I don't think there is an easy way to do this. Assuming that $$U$$ is the underlying vector space and $$U^*$$ is it's dual, you are staring with

$$\mathbf{T} \in V=U\otimes U\otimes U^*$$

and

$$\mathbf{S} \in W=U\otimes U^*\otimes U^*$$

and then seeking to define a unique linear map:

$$\alpha: V\times W\to Q,\quad Q=U \times U^*$$

The problem, I think, is that there is no unique way to define such a map. There are many ways to do it. So you will have to get into the specific indices.

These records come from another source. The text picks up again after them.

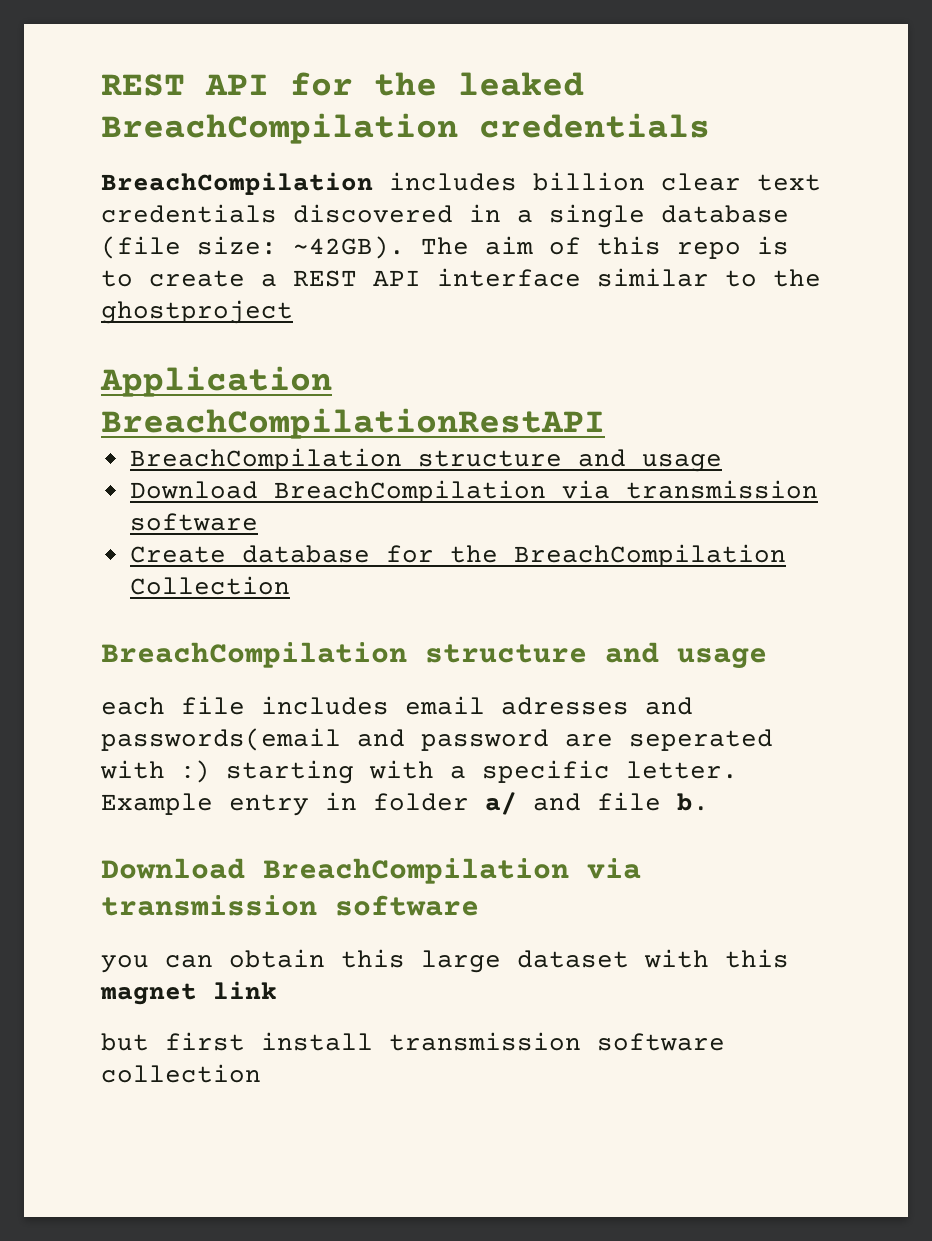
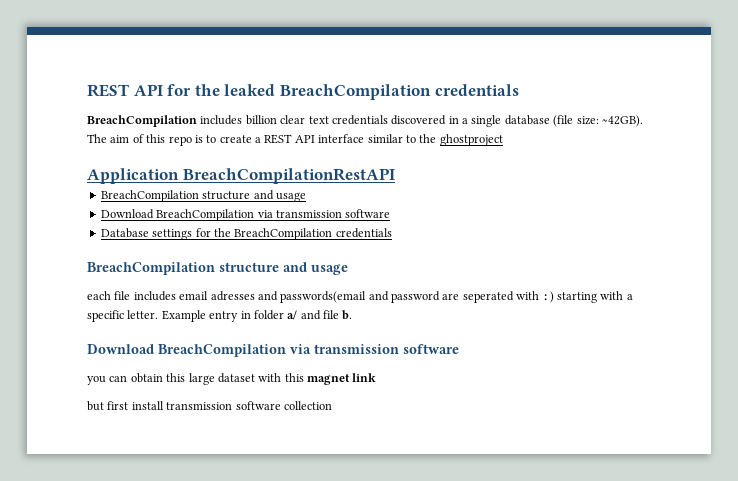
[129,545,370,563] Create database -> [100,228,193,240] Database settings
[129,576,290,595] Collection -> [335,228,392,238] credentials

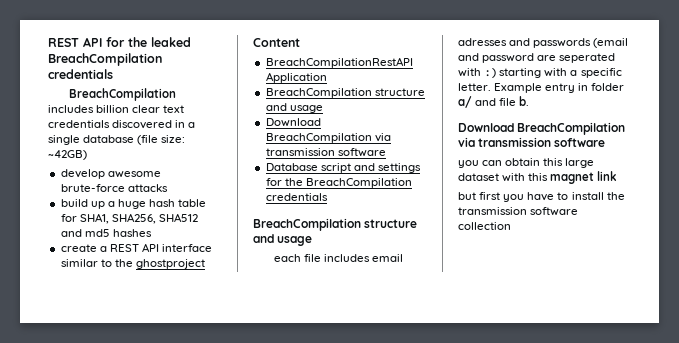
[601,115,643,127] [87,134,217,146] ~42GB). The aim of this repo is to -> [48,150,87,160] [60,169,161,179] [60,184,168,192] [60,199,207,209] [60,213,198,224] [60,229,152,237] ~42GB) // develop awesome brute-force attacks // build up a huge hash table for SHA1, SHA256, SHA512 and md5 hashes //
(503, 140) none -> [253,38,300,47] [265,57,413,68] Content // BreachCompilationRestAPI
[182,168,395,184] BreachCompilationRestAPI -> (327, 77) none
(149, 233) none -> [320,163,375,173] script and
[280,291,367,303] passwords(email -> [533,38,629,48] passwords (email
[131,401,164,410] install -> [503,192,625,202] you have to install the

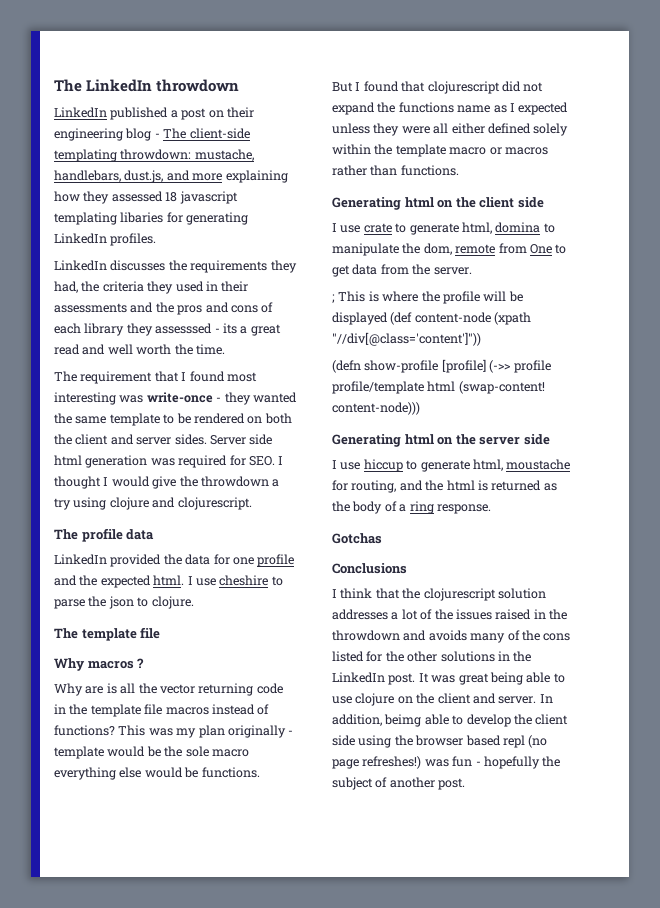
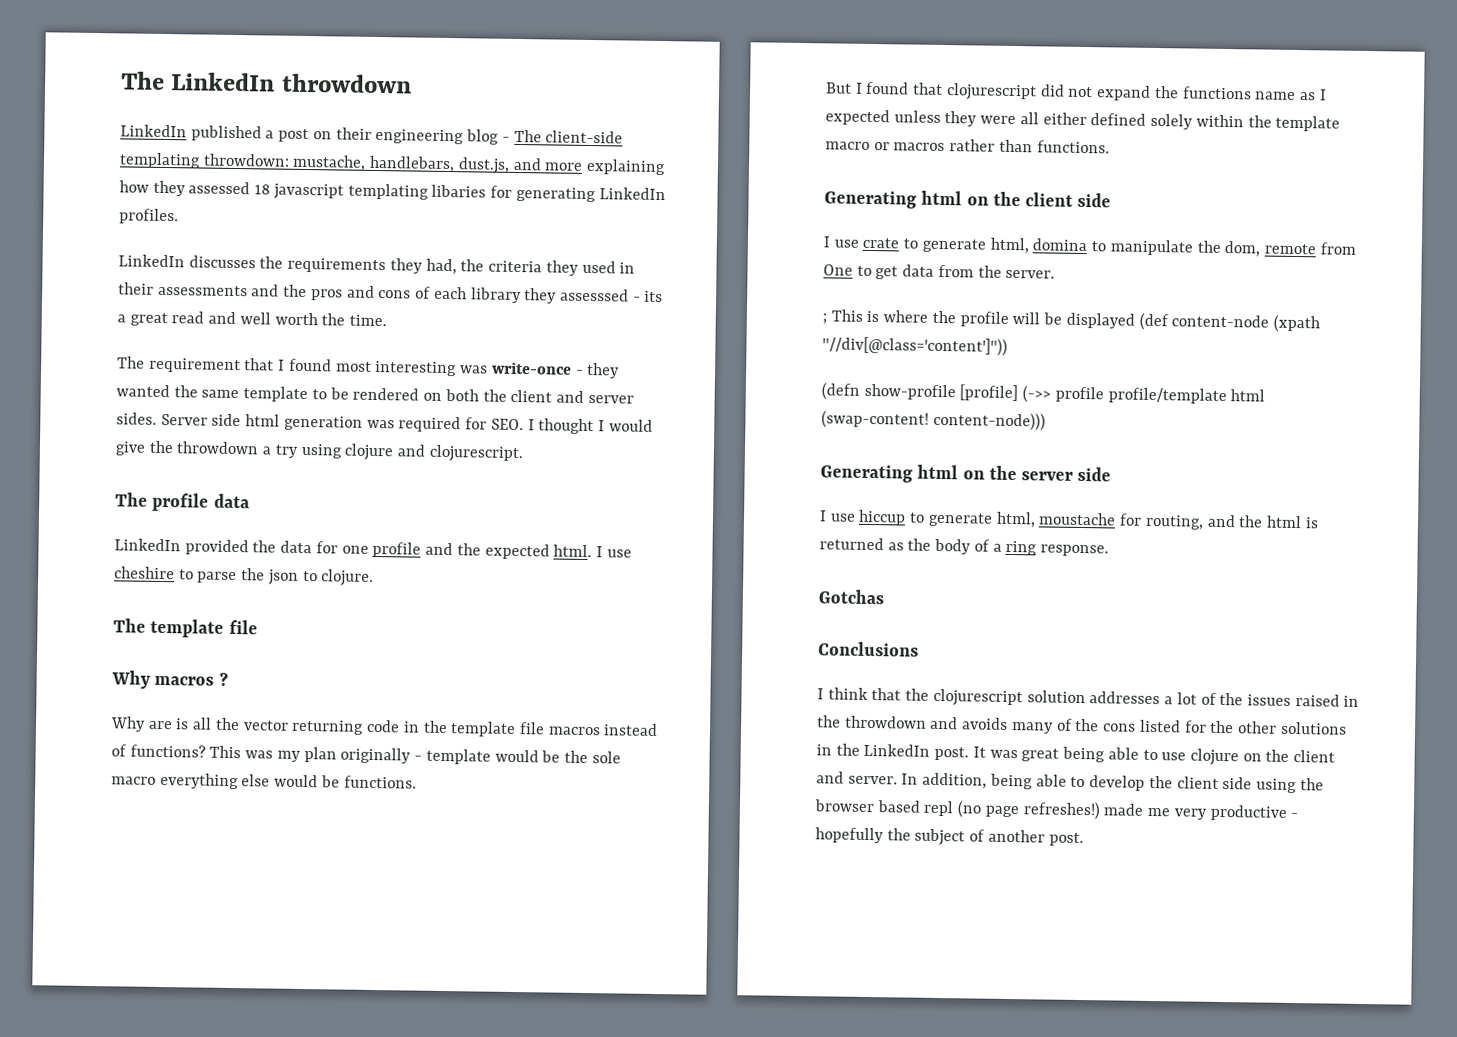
[384,714,422,727] beimg -> [989,773,1033,790] being
[424,756,473,767] was fun -> [1103,803,1287,821] made me very productive

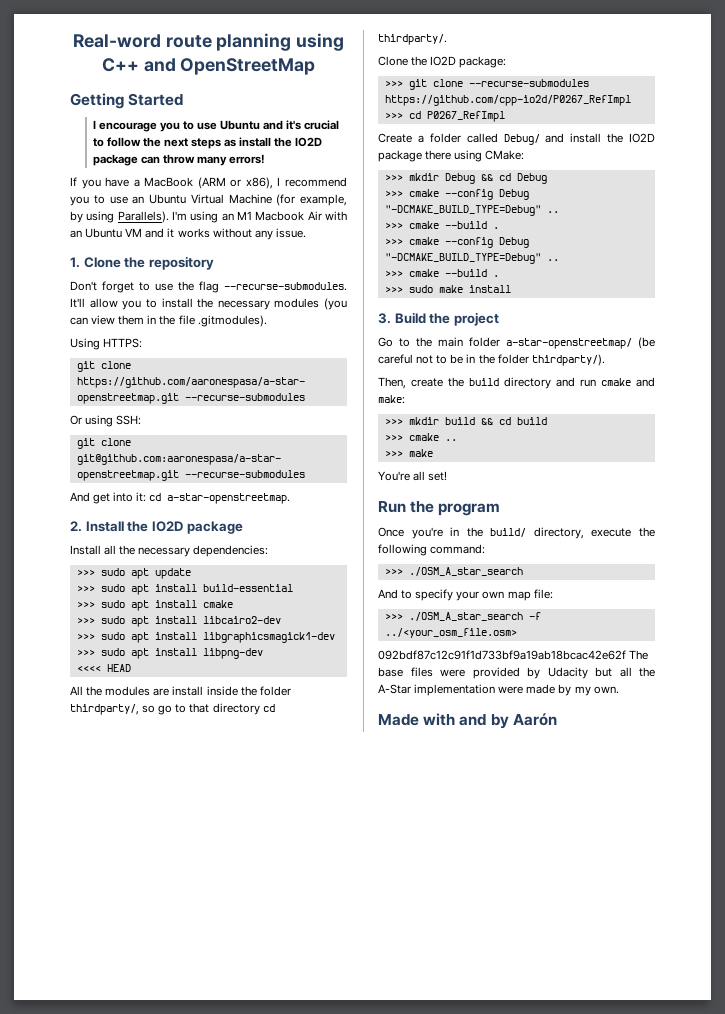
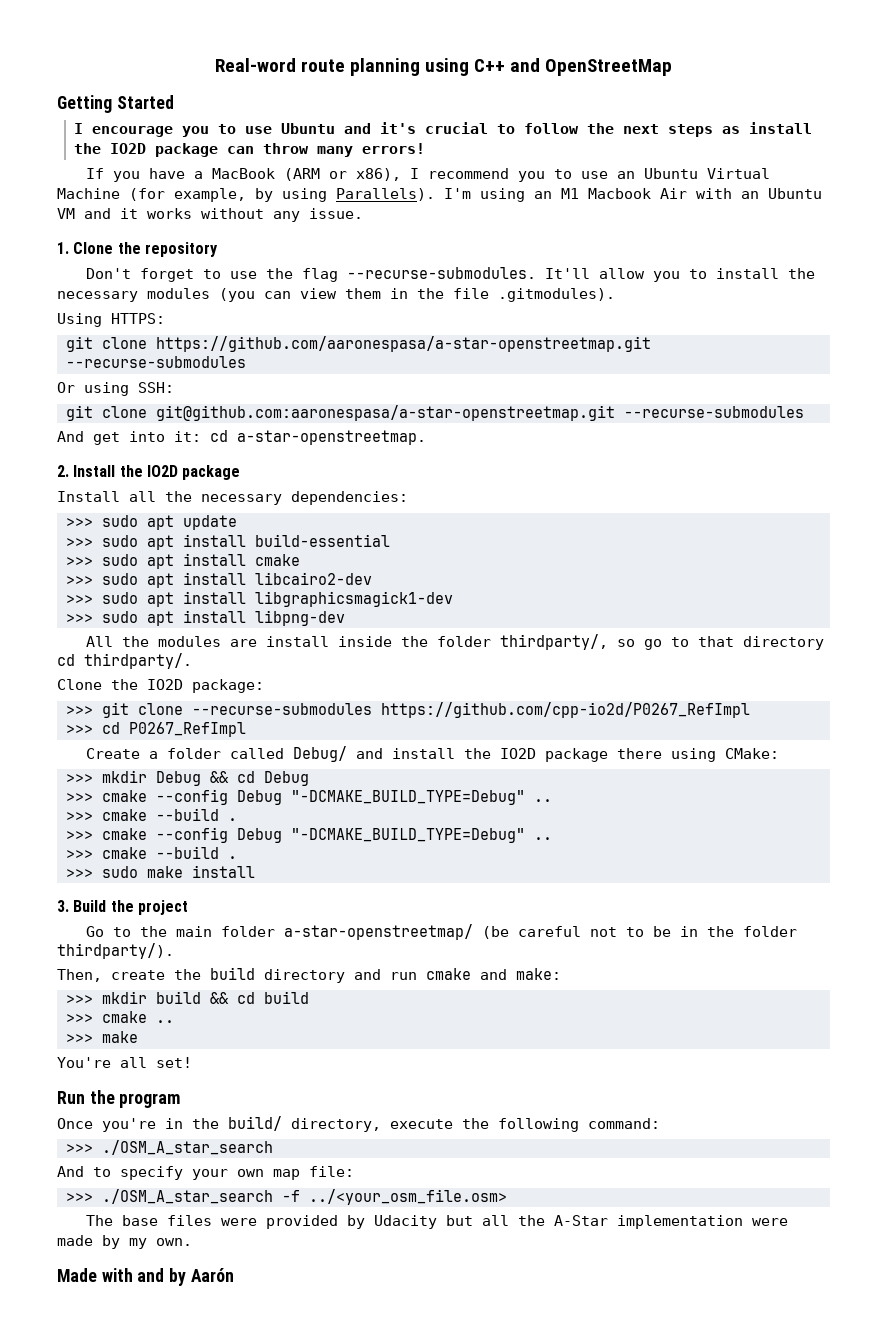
[76,664,131,672] // <<<< HEAD -> (345, 618) none
[378,650,626,660] 092bdf87c12c91f1d733bf9a19ab18bcac42e62f -> (507, 1197) none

Having said that, there is an easy way to understand the contraction of a vector ($$A^\alpha\hat{e}_\alpha \in U$$) and a 1-form ($$S_\beta \hat{\theta}^\beta \in U^*$$). By construction, $$\hat{\theta}^\mu$$ is a linear functional over $$U$$, i.e. $$\hat{\theta}:U\to\mathbb{R}$$ (or complex numbers, or integers etc). So what you are doing when contracting a vector and a 1-form, is to apply functional to the vector:

$$\mathbf{S}\left(\mathbf{A}\right)=A^\alpha S_\beta \,\,\, \hat{\theta}^\beta\left(\hat{e}_\alpha\right)$$

Appologies if I am spouting trivial things